The Factory
A ficto-ethnography
As Covid-19 made many laborers non-essential, six strangers came together in 2020 to form a factory like no other. Combating capitalistic ethics and redefining productivism, The Factory stands as a collaborative entity revealing what labor can be. Fueled by a neo-traditional idealism of profit being less important than communal prosperity, The Factory somehow unites its workers through revolving arbitrary power distribution and trust. This is the story of my time working at The Factory, meeting these non-essential strangers, and learning an alternative way of making a living. Though not a single bit of this actually happened outside of my mind. And for that fact, regard the rest as not.
It was the summer of 2022 when I arrived at the front doors of The Factory. I parked my car in the parking lot which was less than half filled. The grounds around the large rectangular building of The Factory were lush with growth. Upon closer inspection there were vegetables being grown in wooden planters and flowers blooming in a multitude of colors. The Factory building itself was painted grey with large black lettering running down the eastern facing wall reading, “WORK LESS, EARN MORE.” The Detroit Journal had called The Factory workers, “lazy communists” in their article covering the workspace claiming that, “The Factory undermines American work ethics... and will collapse as a failed experiment.” Though The Factory had been open now for two years and two months, arguing that if this was an experiment, perhaps it had succeeded.
Before arriving I had emailed Carlos, one of the workers at The Factory, who granted me permission to do my research.
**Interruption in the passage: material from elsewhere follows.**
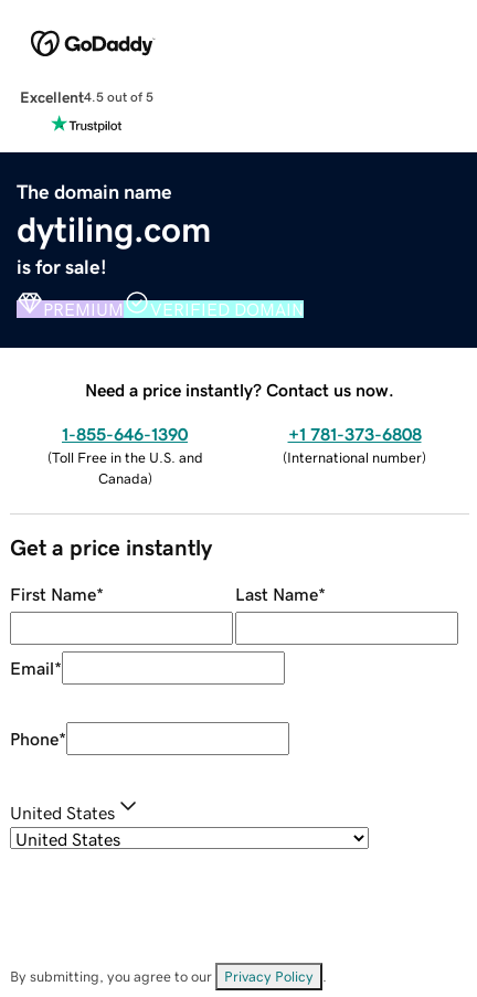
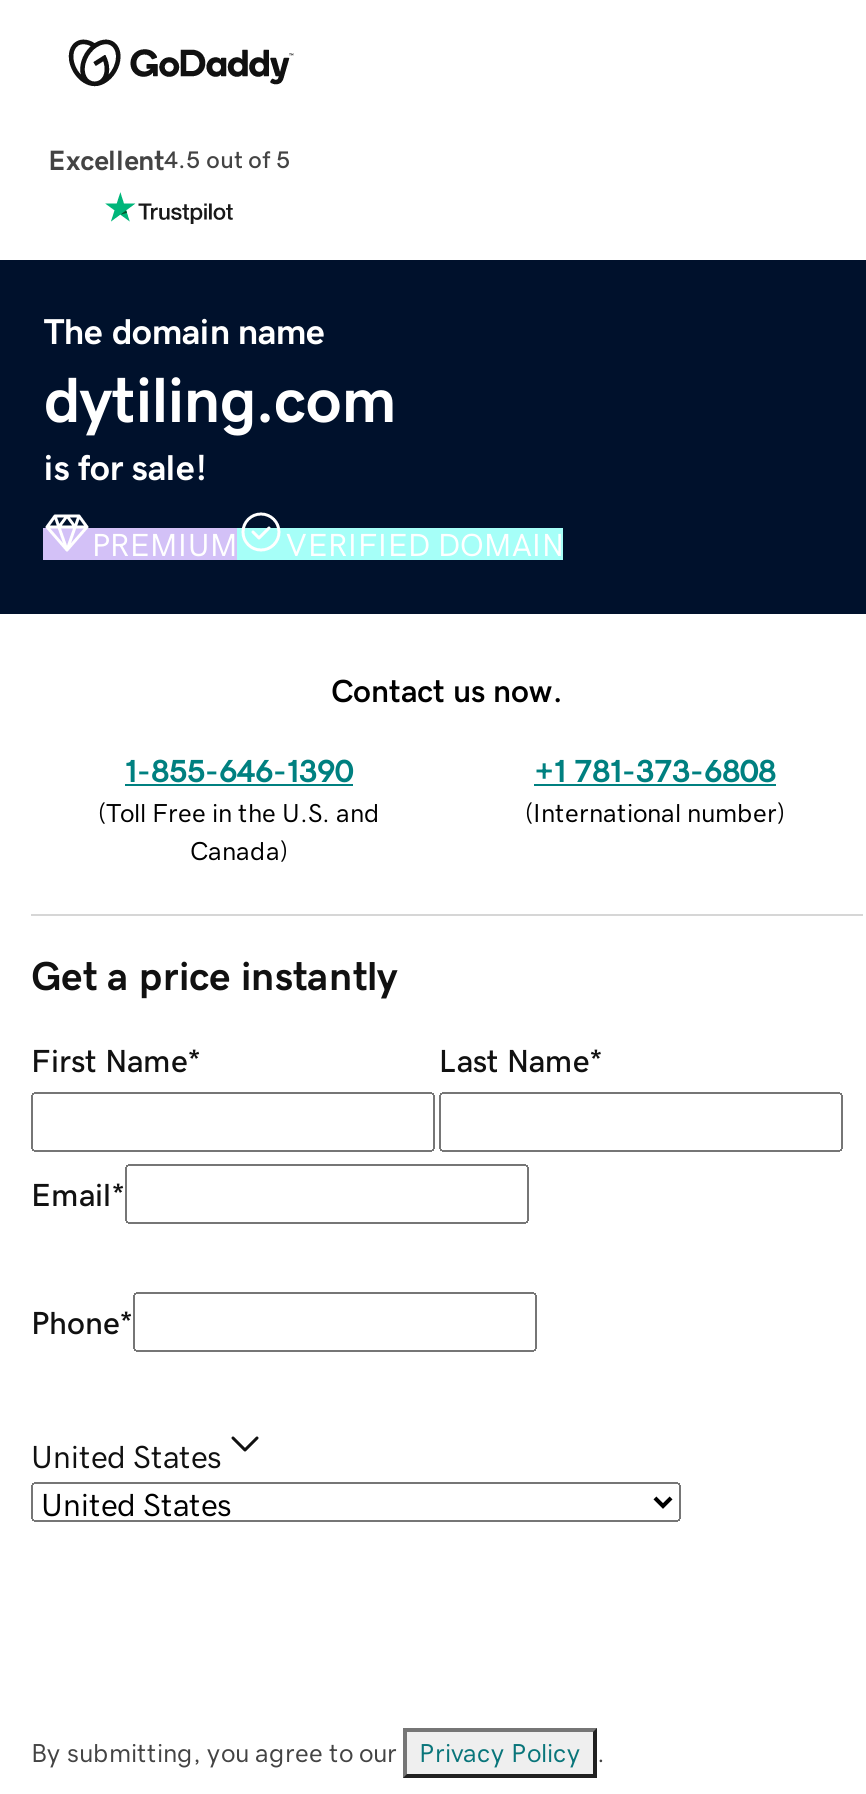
[85,380,394,398] Need a price instantly? Contact us now. -> [331,673,563,705] Contact us now.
Though to do so there was one condition, I had to work. Carlos assured me I would be paid like any other worker and we could discuss in person what that meant, and so I agreed. As I knocked on the front doors of The Factory, I was greeted (after a minute of knocking) by an older woman, probably in her late 60s wearing a bathing suit and dripping with water. She beckoned me in, letting me know that everyone was in the hot tub and I could join to discuss my new job. I ran back out to my car, dug in my suitcase for some gym shorts and a towel and then returned inside The Factory for my interview. The hot tub was a perfect temperature and as I climbed in I was cordially greeted by seven people shoulder deep in steaming water. After introductions I explained my intention for being there (my research and thusly this paper) and they had a few questions for me which led into their explanation of how The Factory functions as a company or more specifically as a Non-Profit Organization.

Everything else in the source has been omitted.